Work required: Below are some records; find each line that carries the word "UICC" and copy it.

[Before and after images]
================
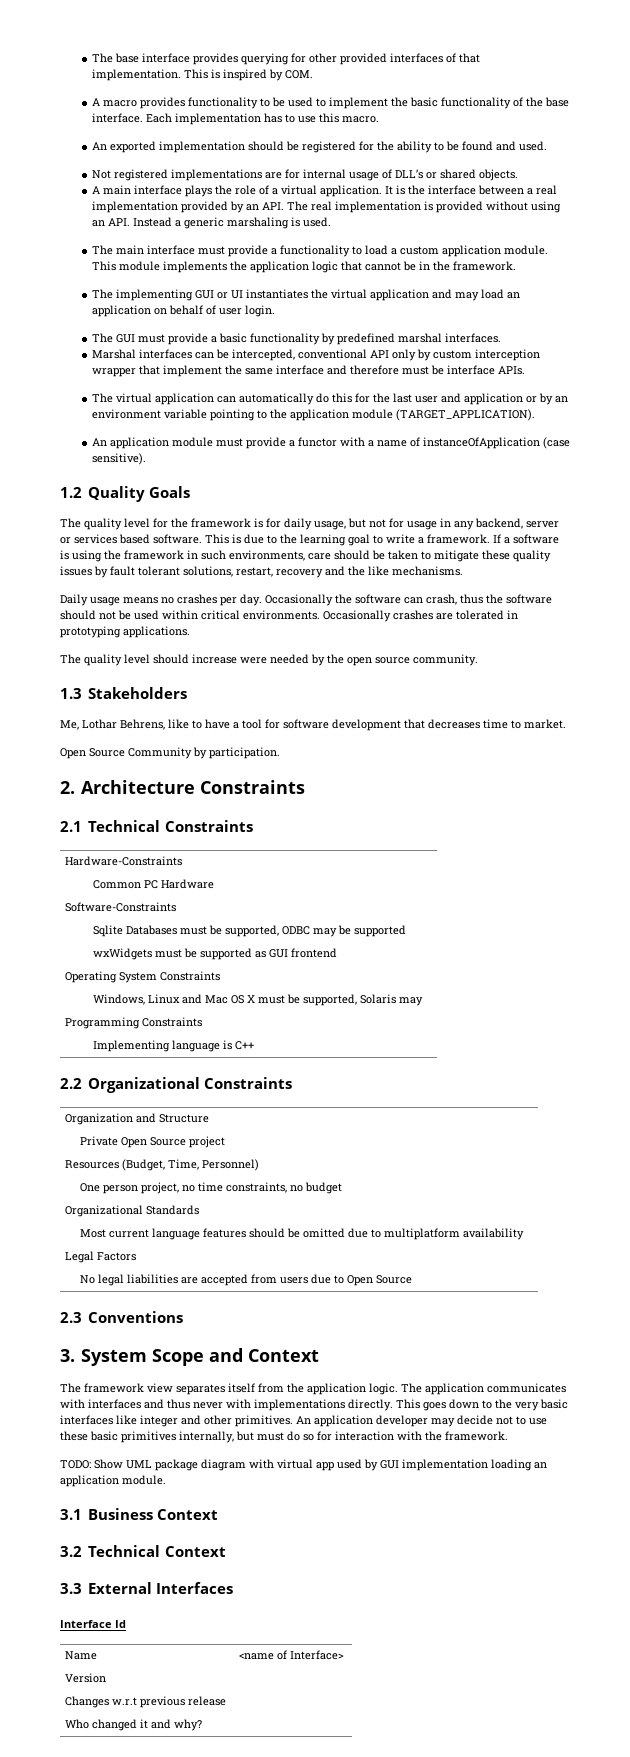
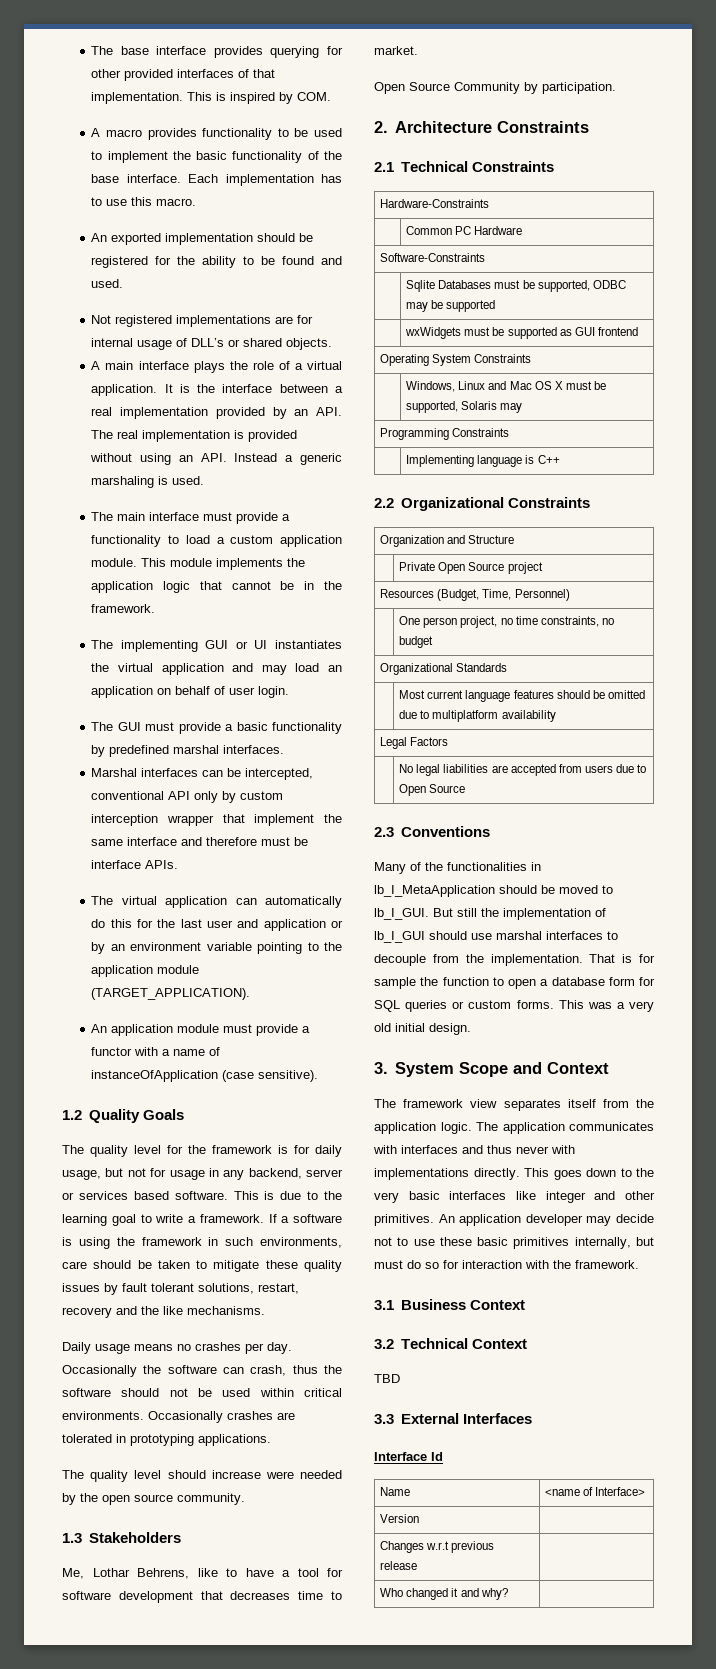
+ Many of the functionalities in lb_I_MetaApplication should be moved to lb_I_GUI. But still the implementation of lb_I_GUI should use marshal interfaces to decouple from the implementation. That is for sample the function to open a database form for SQL queries or custom forms. This was a very old initial design.
- TODO: Show UML package diagram with virtual app used by GUI implementation loading an application module.
+ TBD

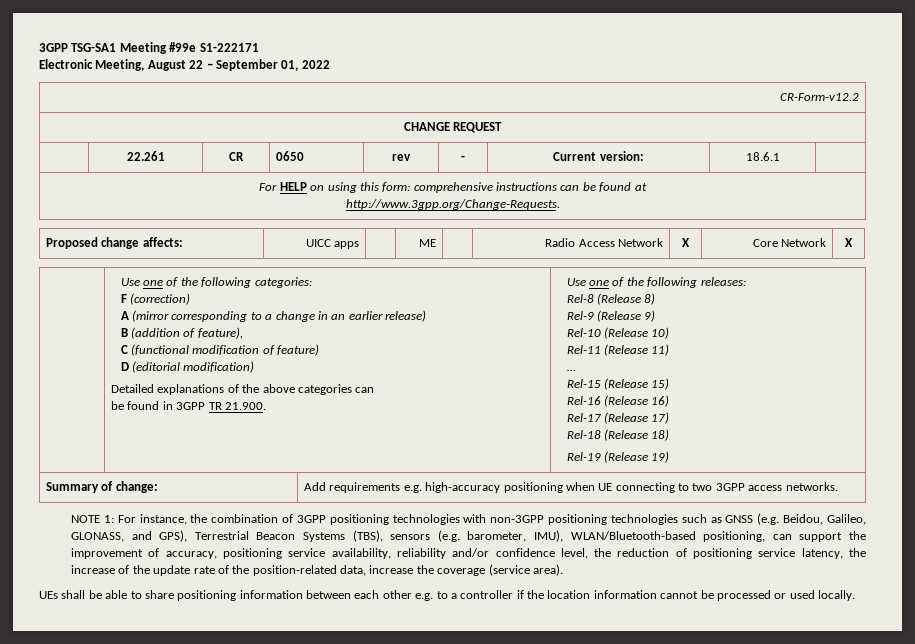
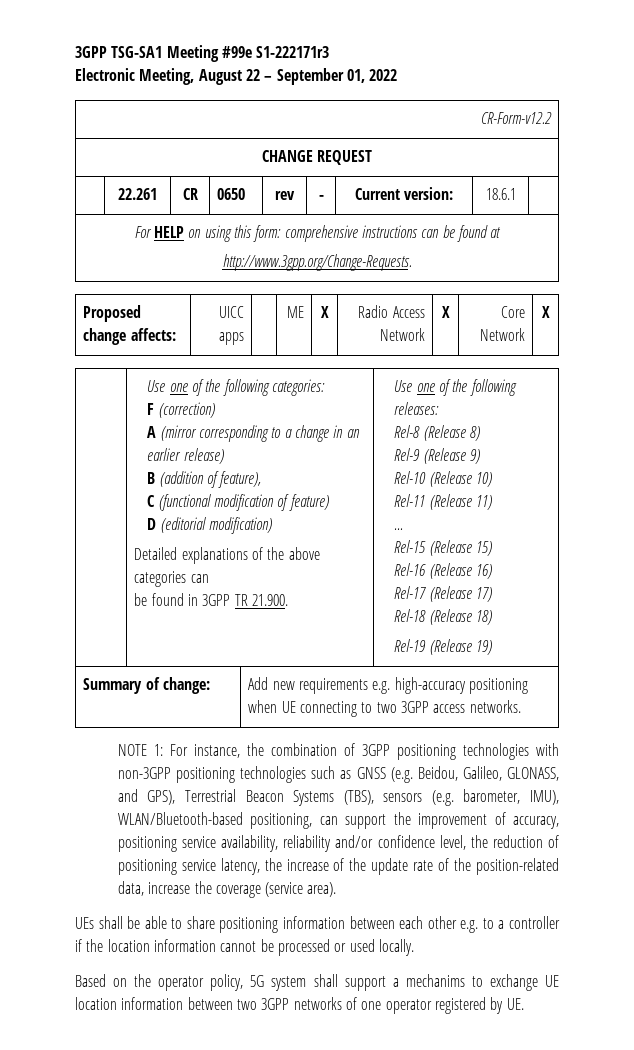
- 3GPP TSG-SA1 Meeting #99e S1-222171
+ 3GPP TSG-SA1 Meeting #99e S1-222171r3
- Proposed change affects: | UICC apps | | ME | | Radio Access Network | X | Core Network | X
+ Proposed change affects: | UICC apps | | ME | X | Radio Access Network | X | Core Network | X
- Summary of change: | Add requirements e.g. high-accuracy positioning when UE connecting to two 3GPP access networks.
+ Summary of change: | Add new requirements e.g. high-accuracy positioning when UE connecting to two 3GPP access networks.
+ Based on the operator policy, 5G system shall support a mechanims to exchange UE location information between two 3GPP networks of one operator registered by UE.

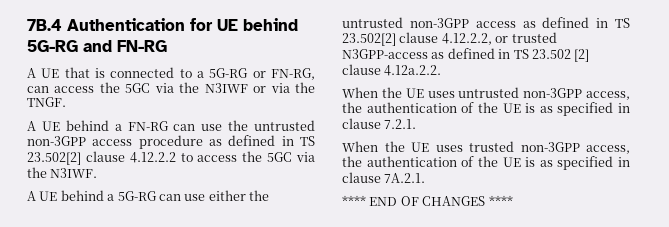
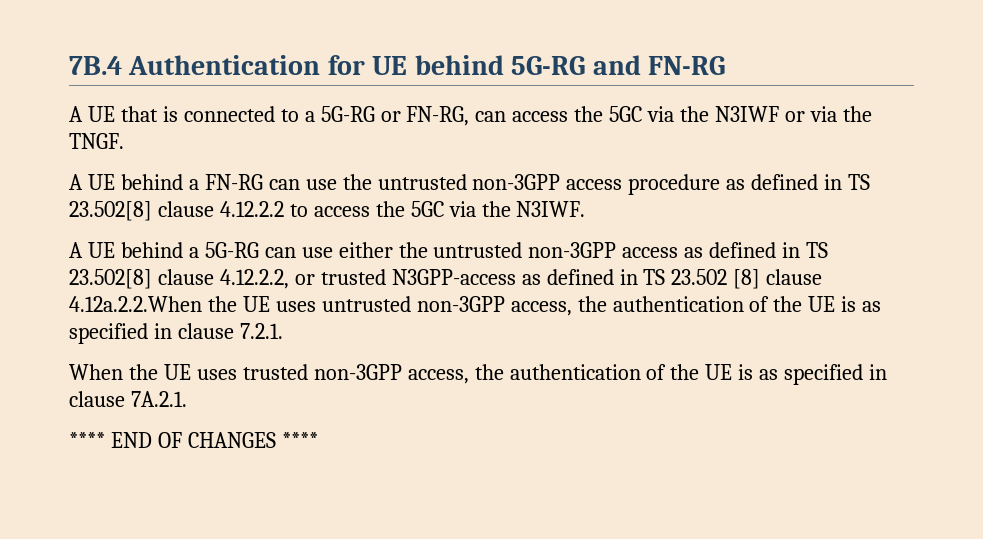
- A UE behind a FN-RG can use the untrusted non-3GPP access procedure as defined in TS 23.502[2] clause 4.12.2.2 to access the 5GC via the N3IWF.
+ A UE behind a FN-RG can use the untrusted non-3GPP access procedure as defined in TS 23.502[8] clause 4.12.2.2 to access the 5GC via the N3IWF.
- A UE behind a 5G-RG can use either the untrusted non-3GPP access as defined in TS 23.502[2] clause 4.12.2.2, or trusted N3GPP-access as defined in TS 23.502 [2] clause 4.12a.2.2.
- When the UE uses untrusted non-3GPP access, the authentication of the UE is as specified in clause 7.2.1.
+ A UE behind a 5G-RG can use either the untrusted non-3GPP access as defined in TS 23.502[8] clause 4.12.2.2, or trusted N3GPP-access as defined in TS 23.502 [8] clause 4.12a.2.2.When the UE uses untrusted non-3GPP access, the authentication of the UE is as specified in clause 7.2.1.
================
Answer section:
- Proposed change affects: | UICC apps | | ME | | Radio Access Network | X | Core Network | X
+ Proposed change affects: | UICC apps | | ME | X | Radio Access Network | X | Core Network | X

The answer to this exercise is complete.